Non è un caso che l’etimologia della parola paradiso — connessa spesso al giardino — derivi proprio dalla parola persiana pairideisoi, i famosi e lussureggianti giardini cinti da mura che, nel VI sec. a.C., Ciro il Grande aveva realizzato a Pasargade strappando terra arida al deserto.

Nel giardino l’essere umano sembra rievocare un mondo primordiale, quello dell’inizio dei tempi: è la nostalgia del Paradiso. Il desiderio di ricreare questo mitico luogo immaginario dove celebrare le meraviglie del creato — associandolo alla necessità di riprodurre i fenomeni naturali, disciplinandoli e piegandoli ai bisogni umani in un’area di terreno recintata, perché protetta dalle insidie esterne, e coltivata con cura — ha dato origine ai primi giardini. E dunque la storia dei giardini si intreccia con quella dell’umanità.

Egizi, Assiri, Greci, Romani, Arabi curarono l’allestimento di giardini che, per quanto luoghi di delizie, avevano sempre a che vedere con la sfera del sacro: ne è esempio emblematico il giardino islamico diventato il Paradiso, premio per l’uomo che ha vissuto giustamente.

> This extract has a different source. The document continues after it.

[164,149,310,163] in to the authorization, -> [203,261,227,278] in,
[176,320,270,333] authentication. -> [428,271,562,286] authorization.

Giardino dipinto, Museo nazionale romano
Giardino dipinto, Villa di Livia a Prima Porta, I sec. a.C., Museo Nazionale Romano. Wikimedia Commons, pubblico dominio

Nel Medioevo cristiano il giardino è sempre uno spazio recintato da mura : è l’hortus conclusus, il luogo sacro e protetto dove l’uomo religioso, all’interno del convento, rivivendo l’armonia sovraterrena contempla il divino. Nell’arte sacra europea l’hortus conclusus diviene il simbolo della verginità di Maria quale intermediaria tra la terra e il cielo, e il giardino recupera tutto il suo carattere primordiale di luogo del divino.

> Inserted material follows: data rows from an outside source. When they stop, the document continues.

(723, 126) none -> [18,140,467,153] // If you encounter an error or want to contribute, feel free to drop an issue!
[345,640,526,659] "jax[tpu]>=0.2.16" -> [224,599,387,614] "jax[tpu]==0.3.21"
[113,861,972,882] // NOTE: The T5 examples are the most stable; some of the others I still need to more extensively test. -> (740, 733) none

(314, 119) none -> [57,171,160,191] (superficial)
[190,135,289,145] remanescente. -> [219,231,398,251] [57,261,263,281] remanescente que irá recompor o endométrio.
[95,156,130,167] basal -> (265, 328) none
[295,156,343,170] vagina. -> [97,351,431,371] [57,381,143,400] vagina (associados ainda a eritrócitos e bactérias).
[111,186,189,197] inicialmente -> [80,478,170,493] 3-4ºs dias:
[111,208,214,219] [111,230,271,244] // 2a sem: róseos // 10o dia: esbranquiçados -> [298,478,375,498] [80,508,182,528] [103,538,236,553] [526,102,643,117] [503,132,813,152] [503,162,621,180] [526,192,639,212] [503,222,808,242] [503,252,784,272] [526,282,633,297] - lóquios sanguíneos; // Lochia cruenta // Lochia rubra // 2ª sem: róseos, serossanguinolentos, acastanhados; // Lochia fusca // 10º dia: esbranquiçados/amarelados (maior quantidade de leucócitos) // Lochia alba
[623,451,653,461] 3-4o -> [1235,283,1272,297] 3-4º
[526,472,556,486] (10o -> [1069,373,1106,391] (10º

Se l’hortus conclusus è ricco di valenze religiose, l’hortus deliciarum dell’uomo laico accoglie in sé valenze di ispirazione più terrene e mondane. Anche in questo caso si tratta di uno spazio protetto da mura, dove la natura addomesticata è sottratta a quella ostile e temuta, e dove accanto alle meraviglie della natura si può godere il piacere dell’amor cortese protagonista dei romanzi cavallereschi. È un giardino nel quale uomini e donne godono della reciproca compagnia cantando, ballando e abbandonandosi alla piacevolezza del luogo, che nel Rinascimento sarà anche quello della pace e dello svago dove alternare l’otium al negotium, ovvero la vita attiva e quella contemplativa.

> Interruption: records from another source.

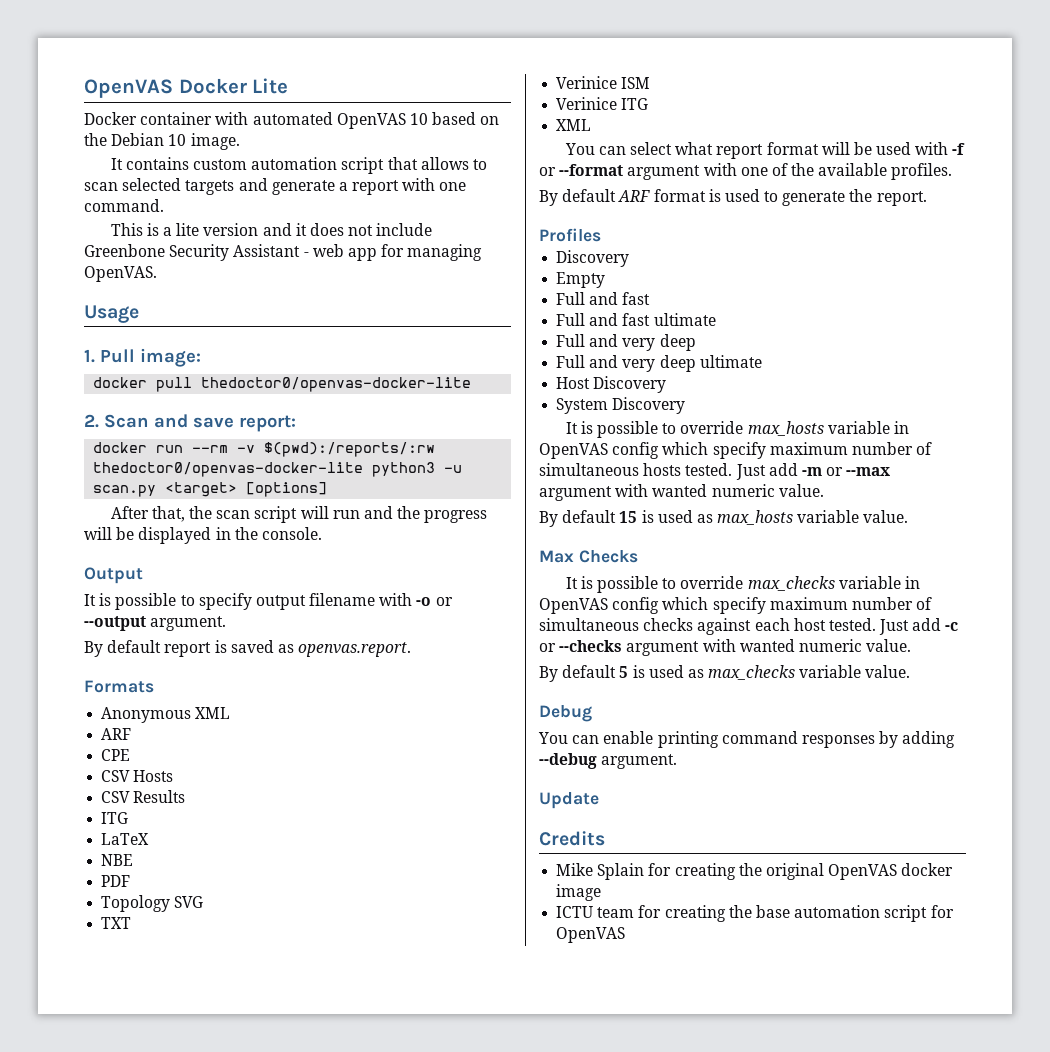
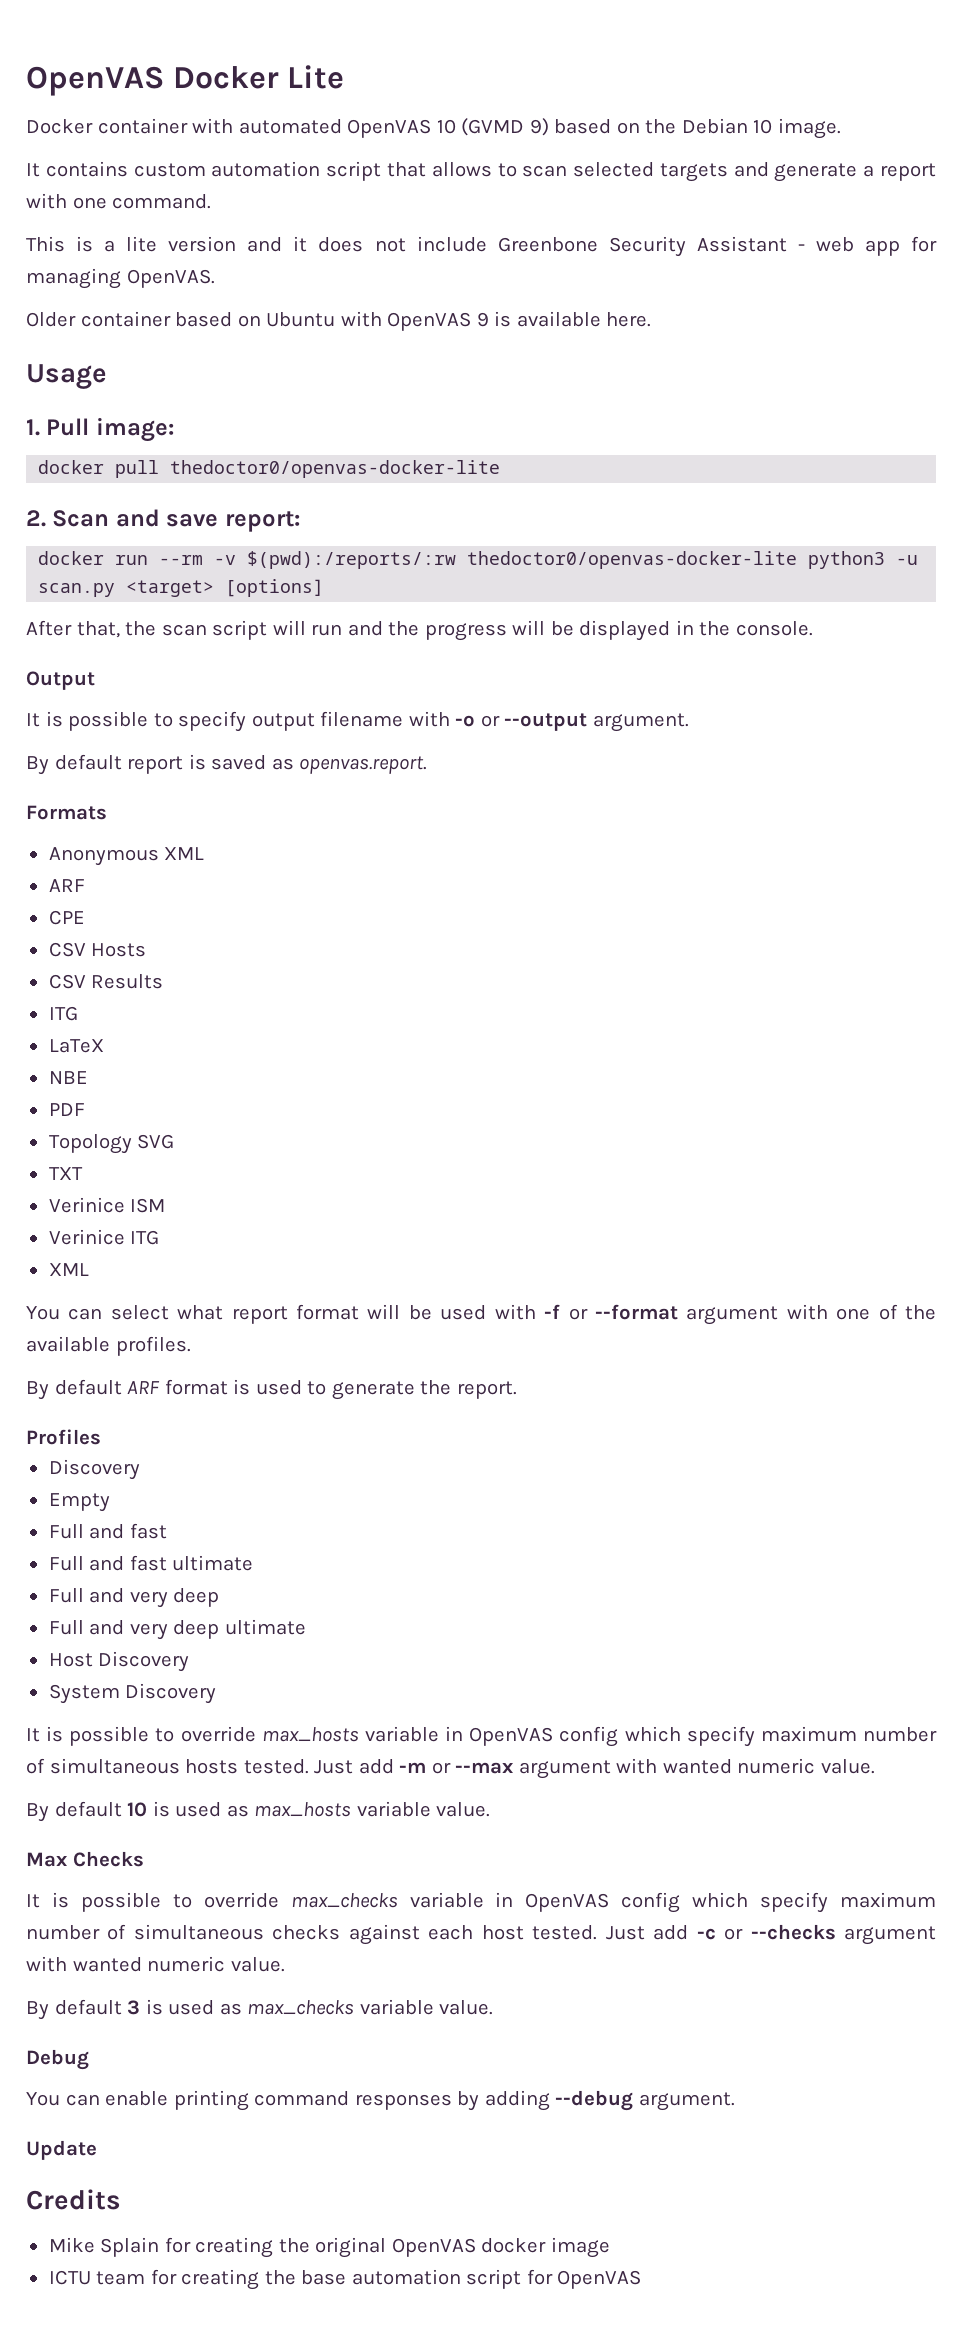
(428, 119) none -> [461,118,549,136] (GVMD 9)
(157, 274) none -> [26,311,652,331] // Older container based on Ubuntu with OpenVAS 9 is available here.
[619,511,638,523] 15 -> [127,1802,148,1817] 10
[619,666,629,678] 5 -> [127,2000,141,2015] 3

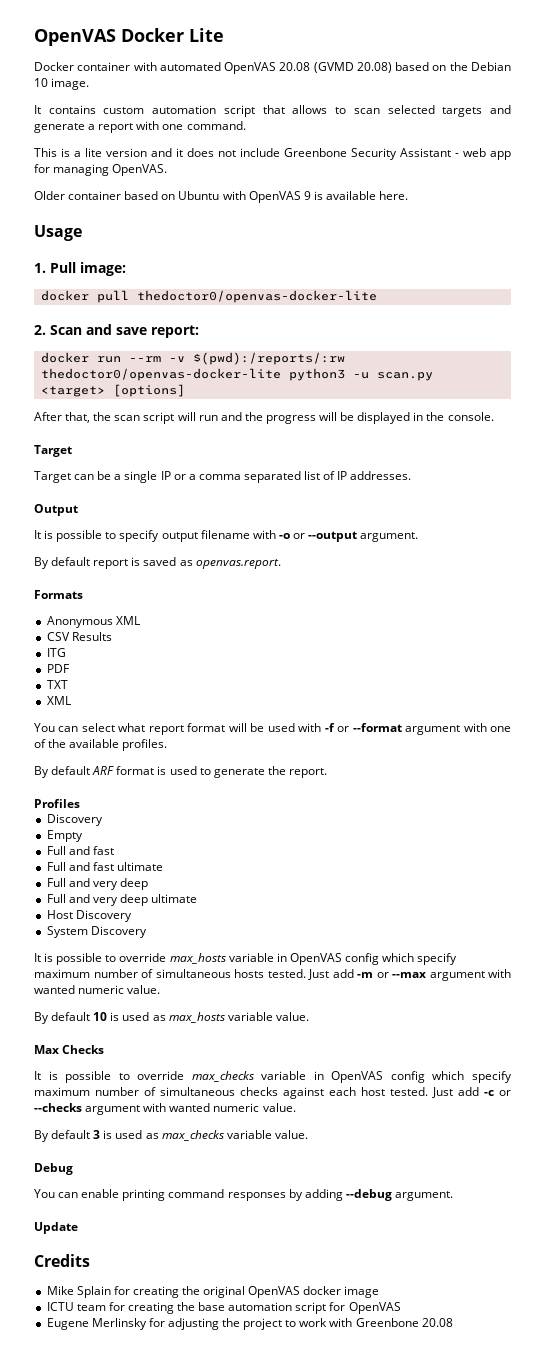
[436,118,549,136] 10 (GVMD 9) -> [279,62,392,73] 20.08 (GVMD 20.08)
(814, 628) none -> [34,445,72,457] [34,471,412,483] // Target // Target can be a single IP or a comma separated list of IP addresses.
[48,879,85,892] [48,910,85,925] [48,942,147,957] // ARF // CPE // CSV Hosts -> (140, 620) none
[48,1039,104,1053] [48,1071,88,1084] // LaTeX // NBE -> (66, 652) none
[48,1134,175,1154] // Topology SVG -> (69, 668) none
[48,1197,166,1213] [48,1229,160,1245] // Verinice ISM // Verinice ITG -> (68, 684) none
(642, 2279) none -> [46,1318,453,1330] // Eugene Merlinsky for adjusting the project to work with Greenbone 20.08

I trattati umanistici di architettura, ispirati ai riscoperti testi classici, consentono un rapporto di maggior confidenza con la natura studiata per essere addomesticata e resa produttiva. Si sviluppano pertanto i concetti secondo i quali realizzare un giardino: impianto simmetrico integrato all’edificio, attenzione all’esposizione climatica, regolare disposizione delle piante. Le ville medicee, realizzate nella prima metà del Quattrocento da Cosimo il Vecchio nel territorio intorno a Firenze, sono i primi esempi di questa nuova visione antropocentrica dei giardini.

Giusto Utens, La villa di Cafaggiolo, 1599-1602, già nel Museo Firenze com’era, Firenze. Wikimedia Commons, pubblico dominio

Tale visione troverà un organico sviluppo a Roma presso la corte pontificia e gli ambienti ad essa legati, connotandosi dal XV secolo per un carattere di magnificenza sempre più teso all’affermazione e all’esibizione del potere del proprietario: il giardino come contenitore di collezioni di antichità qualifica il principe, il papa o il signore come potente e raffinato cultore delle arti. Contemporaneamente il disegno del giardino si fa più articolato e complesso, a rafforzare l’idea rinascimentale dell’uomo in grado di plasmare e ridisegnare la natura. Nasce quel giardino all’italiana che per due secoli sarà adottato nelle dimore e nelle regge dei potenti d’Europa e che la sensibilità barocca trasformerà nel luogo magico della meraviglia, introducendovi cascate d’acqua, suoni, automi e grotte, tutti elementi che, nel fondere elementi naturali con elementi architettonici, giocano a suscitare stupore.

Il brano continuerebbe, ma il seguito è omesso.